Le principali critiche all’iniziativa, che ha visto la presenza di 10-15mila persone di diverse nazionalità, sono legate innanzitutto alla situazione pandemica da Covid-19: organizzare un evento simile quando il virus ha ricominciato a stringere la sua morsa e a pesare sugli ospedali è stato giudicato da incoscienti, anche se chi ha partecipato ha parlato di un area talmente ampia, 30 ettari, da non provocare assembramenti peggiori di quelli visti in queste settimane di vacanza. L’altra polemica è legata al ritrovamento, il 16 agosto, nelle acque del lago del corpo di un ragazzo di 24 anni, Gianluca Santiago, allontanatosi dal raduno la sera del 15 agosto e poi scomparso.

Come spesso accade in Italia, il dibattito è andato al di là del fatto di cronaca e dalla politica ai giornali, passando per i social network, sono tornati a galla i pregiudizi riguardanti eventi di questo tipo, con rumors più o meno accertati dai risvolti tra il ridicolo e il grottesco (si è parlato anche di sgozzamenti di animali, oltre che di stupri, altre morti e perfino di un parto), legati alla scarsa cultura e alla poca conoscenza di eventi di questo genere.

In realtà, come forse qualche aficionados di Ibiza, in Spagna, saprà, l’industria della musica elettronica è una delle nicchie più significative del panorama economico-musicale e gran parte dei ricavi arrivano proprio dai festival. Parliamo di eventi organizzati, come il Primavera Sound a Barcellona, in Spagna, o lo storico Tomorrowland a Boom, in Belgio, che ogni anno ospita 200mila persone e in cui un dj di una certa fama può arrivare a guadagnare ben oltre i 150mila dollari in una serata. E non a caso anche qualche private equity ha odorato l’affare.

Calo dei ricavi

Per questo mercato però il 2020 è stato un anno ancora più difficile ed è il comparto che, come facilmente intuibile, ha più risentito degli effetti del lockdown.

Secondo uno studio della International Music Summit, i partnership con Pioneer DJ e Billboard, dopo quasi dieci anni di crescita, nel 2020 il giro d’affari globale della musica elettronica – compresi quindi apparecchiature e attrezzature, festival e concerti, i guadagni dei dj e la vendita dei dischi e streaming – è crollato a 3,4 miliardi di dollari dai 7,3 miliardi nel 2019.

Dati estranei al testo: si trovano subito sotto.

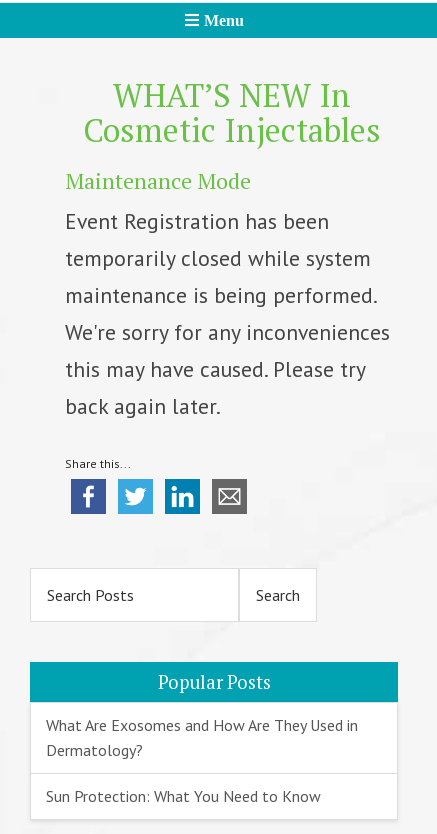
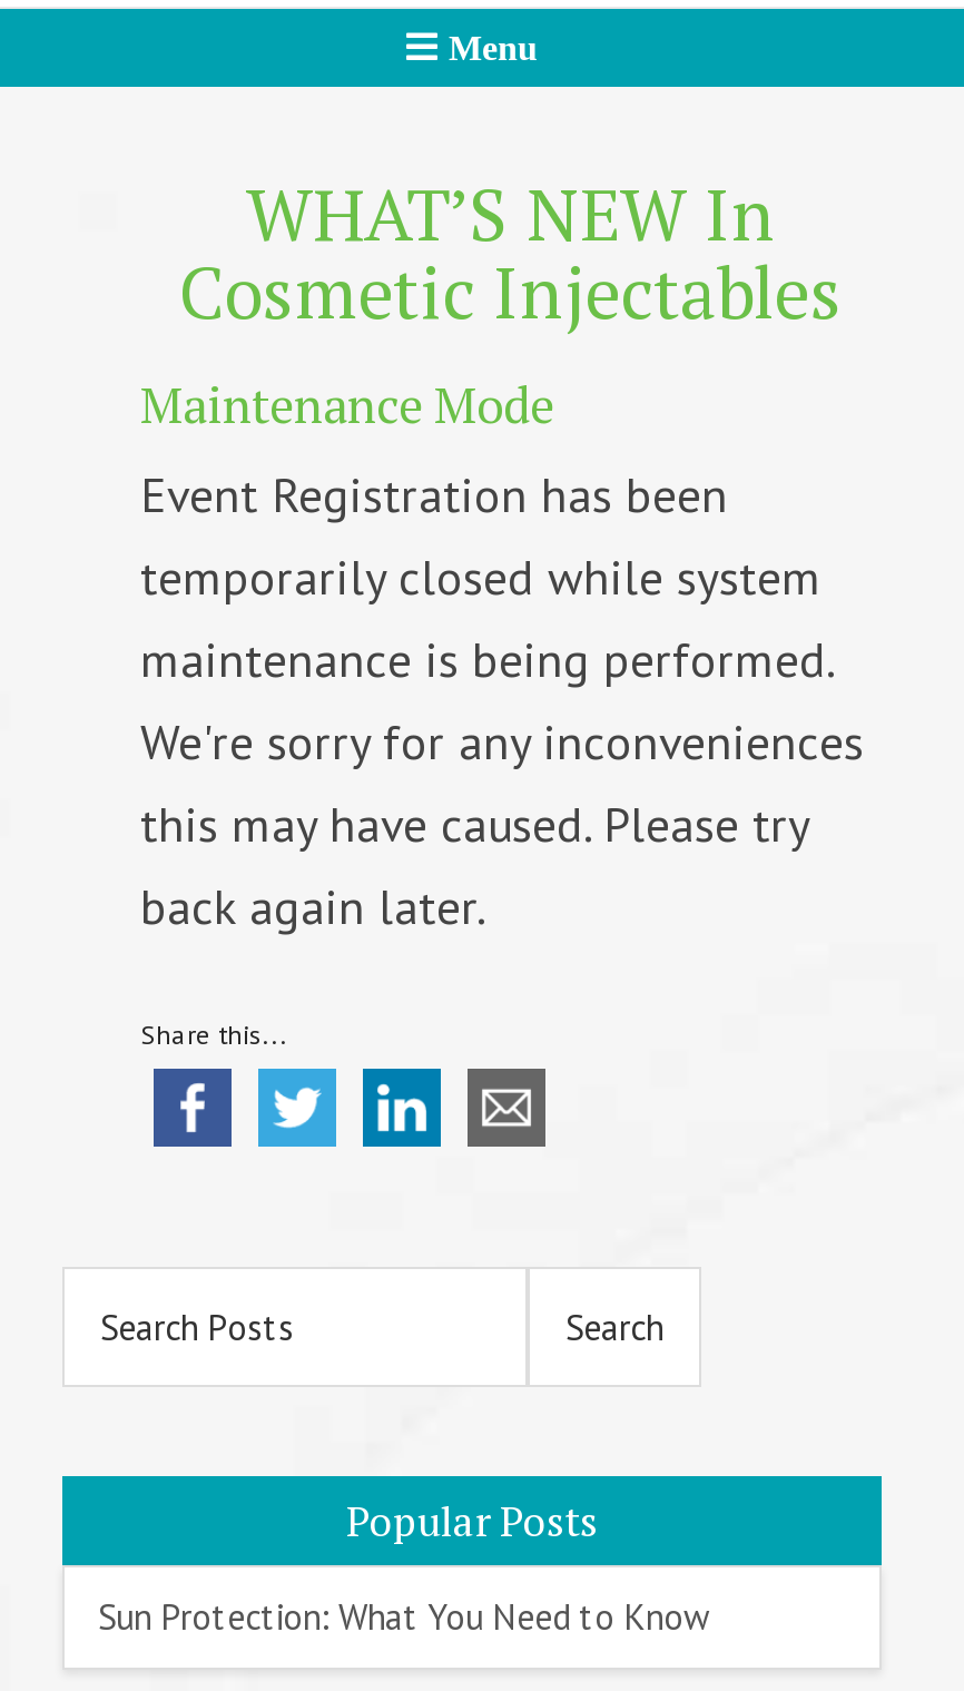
[46,714,358,760] What Are Exosomes and How Are They Used in | Dermatology? -> none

La chiusura di festival e discoteche, è evidente, ha avuto l’impatto maggiore su questo declino: con oltre 200 festival musicali in tutto il mondo cancellati o rimandati, il segmento dei festival e dei club ha perso il 78% del valore dal 2019, passando da 4,4 miliardi a un miliardo.

Aree di crescita

Questi numeri non devono demoralizzare gli addetti ai lavori. Goldman Sachs stima che il comparto live music tornerà a crescere del 160% nel 2021 e del 45% nel 2022 anno su anno, con un CAGR 2023-2030 del 3%. Quando a festival e clubs, il report evidenzia come la ripartenza e l’allentamento delle restrizioni in diverse nazioni, Italia compresa per i concerti, abbiano spinto in alto la vendita dei biglietti: tra marzo e maggio di quest’anno è crescita del 123% rispetto allo stesso periodo del 2020, con il valore dei biglietti venduti a marzo uguale a quello del 2020 intero.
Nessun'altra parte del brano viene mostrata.